## Task prompt
Copy the entries out again in full.

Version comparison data
________________________

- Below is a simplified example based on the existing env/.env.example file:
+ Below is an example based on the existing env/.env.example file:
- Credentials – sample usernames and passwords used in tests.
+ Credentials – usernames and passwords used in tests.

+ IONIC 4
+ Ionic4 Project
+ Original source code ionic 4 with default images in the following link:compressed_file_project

________________________

## Answer section
- Below is a simplified example based on the existing env/.env.example file:
+ Below is an example based on the existing env/.env.example file:
- Credentials – sample usernames and passwords used in tests.
+ Credentials – usernames and passwords used in tests.

+ IONIC 4
+ Ionic4 Project
+ Original source code ionic 4 with default images in the following link:compressed_file_project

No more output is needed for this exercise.